(Entries taken from a collection)
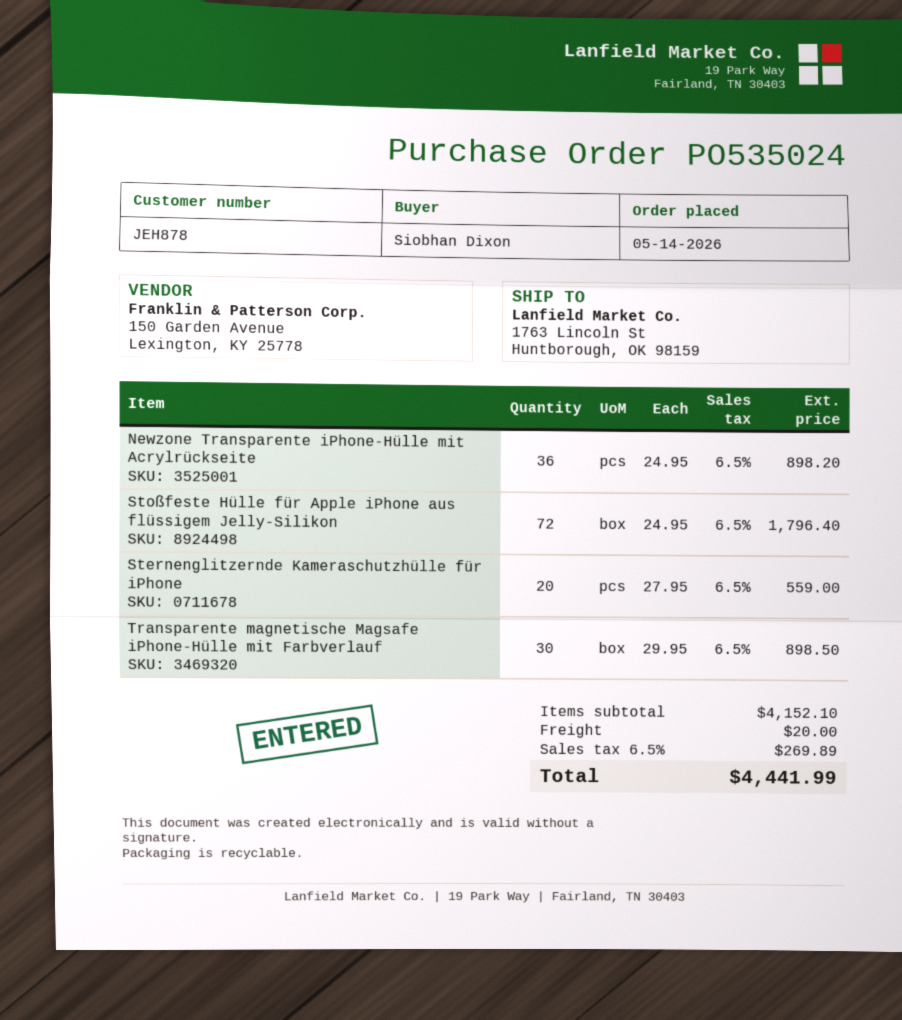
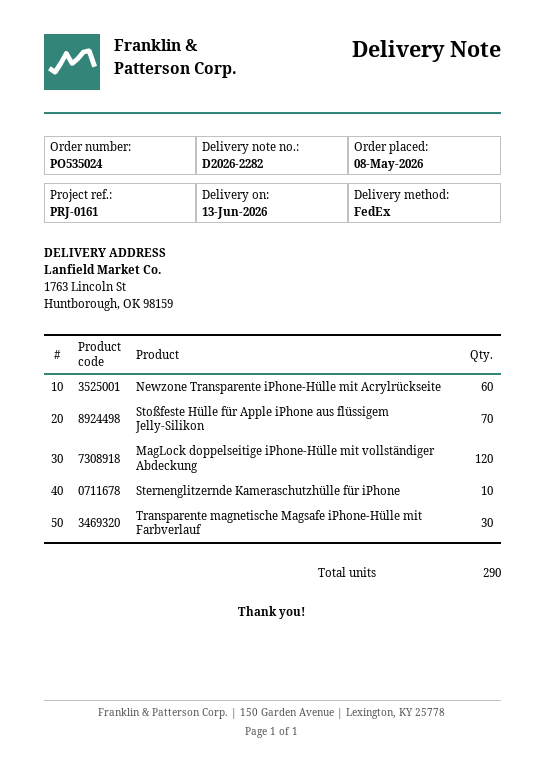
order date: 2026-05-14 -> 2026-05-08
Newzone Transparente iPhone-Hülle mit Acrylrückseite: 36 -> 60
Stoßfeste Hülle für Apple iPhone aus flüssigem Jelly-Silikon: 72 -> 70
Sternenglitzernde Kameraschutzhülle für iPhone: 20 -> 10
MagLock doppelseitige iPhone-Hülle mit vollständiger Abdeckung: none -> 120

## Directions
From the entries above, list each line with "iPhone" in it.

## Result for this exercise
Newzone Transparente iPhone-Hülle mit Acrylrückseite: 36 -> 60
Stoßfeste Hülle für Apple iPhone aus flüssigem Jelly-Silikon: 72 -> 70
Sternenglitzernde Kameraschutzhülle für iPhone: 20 -> 10
MagLock doppelseitige iPhone-Hülle mit vollständiger Abdeckung: none -> 120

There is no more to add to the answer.